Neil McArdle said he was too scared to tell his wife what he'd done as the wedding was 'all she talked about' (Reuters)
Neil McArdle said he was too scared to tell his wife that he had forgotten to book Liverpool's St George's Hall for their wedding (Reuters)

A panic-stricken groom who made a hoax bomb call to a register office because he had forgotten to book the venue and was too scared to tell his wife-to-be has been jailed.

Neil McArdle, 36, had failed to complete the necessary forms to book St George's Hall in Liverpool in time for his wedding to Amy Williams.

Instead of telling her, he tried to "weasel" out of owning up and rang the register office on the morning of his wedding day to say that a bomb would off in 45 minutes.

When McArdle, Williams and their families arrived at the venue, the building in the centre of Liverpool was swarming with police.
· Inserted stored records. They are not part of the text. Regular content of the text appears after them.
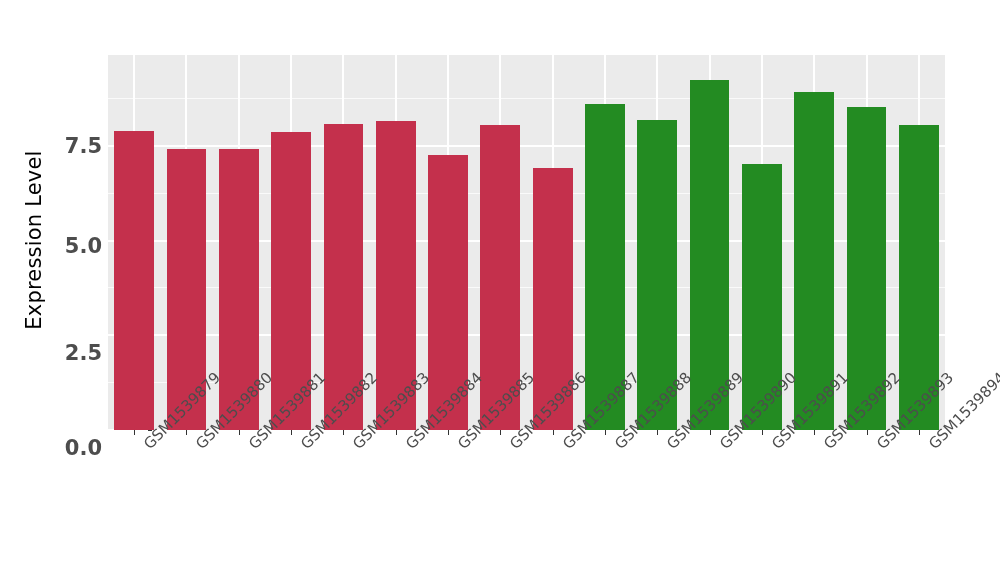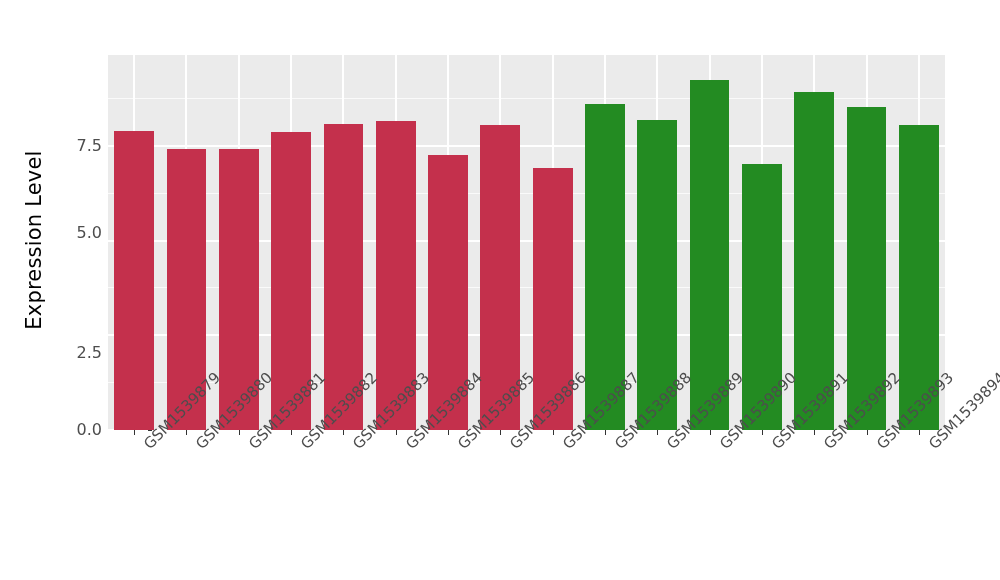"7.5" .y-tick { font-size: 16px -> 21px; font-weight: none -> bold }
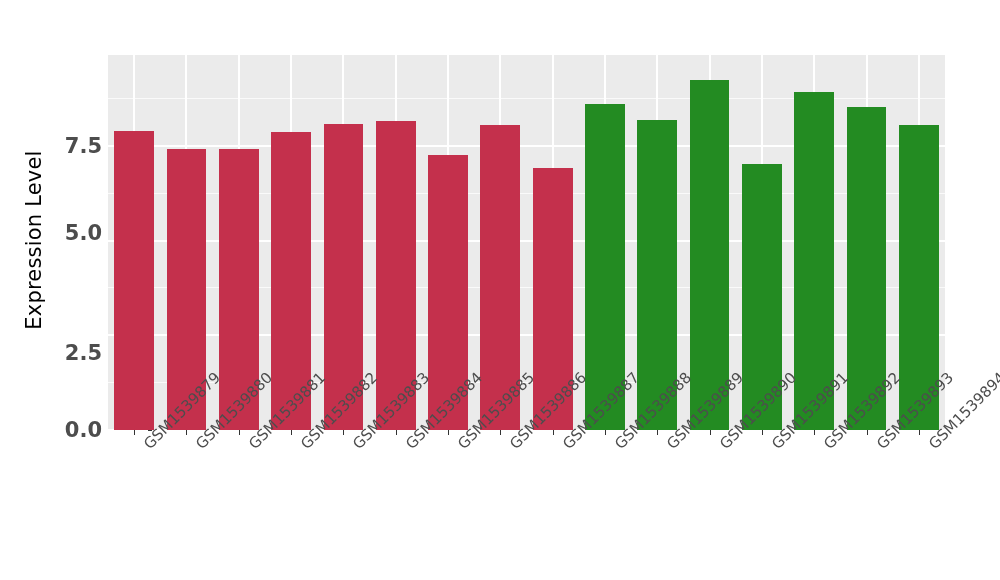"5.0" div.y-tick { top: 223px -> 236px }
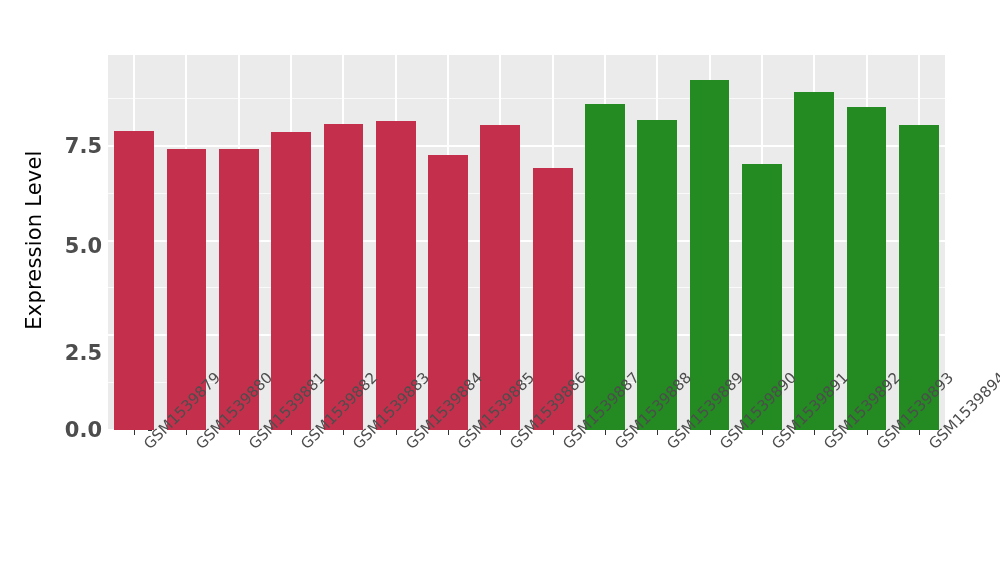"0.0" div.y-tick { top: 420px -> 438px }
McArdle made the call just 11 days after the Boston Marathon bombing, in which three people died and more than 260 were injured.

McArdle said he made the hoax call as he did not want to let down his fiancée. The wedding was "all she talked about", he said.

McArdle, of Kirby, Merseyside, pleaded guilty to communicating false information with intent and was sentenced to 12 months.

Judge Justice Norman Wright said: "She [Williams] was getting ready, expecting you were going to be man and wife and a very solemn public event in her life, and you knew that was not going to take place.

"You did not say, 'We need to talk'. You tried to weasel your way out by creating a bomb hoax so the wedding would not take place. You have to understand: bomb hoaxes are extremely serious."

Derek Jones, prosecuting, said: "He realised the day before that the wedding was not going to take place and because he did not want to let his fiancée down or [he was too] embarrassed to tell his family, he panicked in the morning and rang St George's Hall.

"He was hoping all weddings would be postponed and it would give him time to book the wedding in the future. He did say several times how embarrassed and ashamed he was and how sorry he was."

Charles Lander, defending, added that if the offence were not so serious, McArdle's actions would have "all the markings of a comedy".

The court heard how the couple were still together.

McArdle was also was also ordered to pay £100 court costs.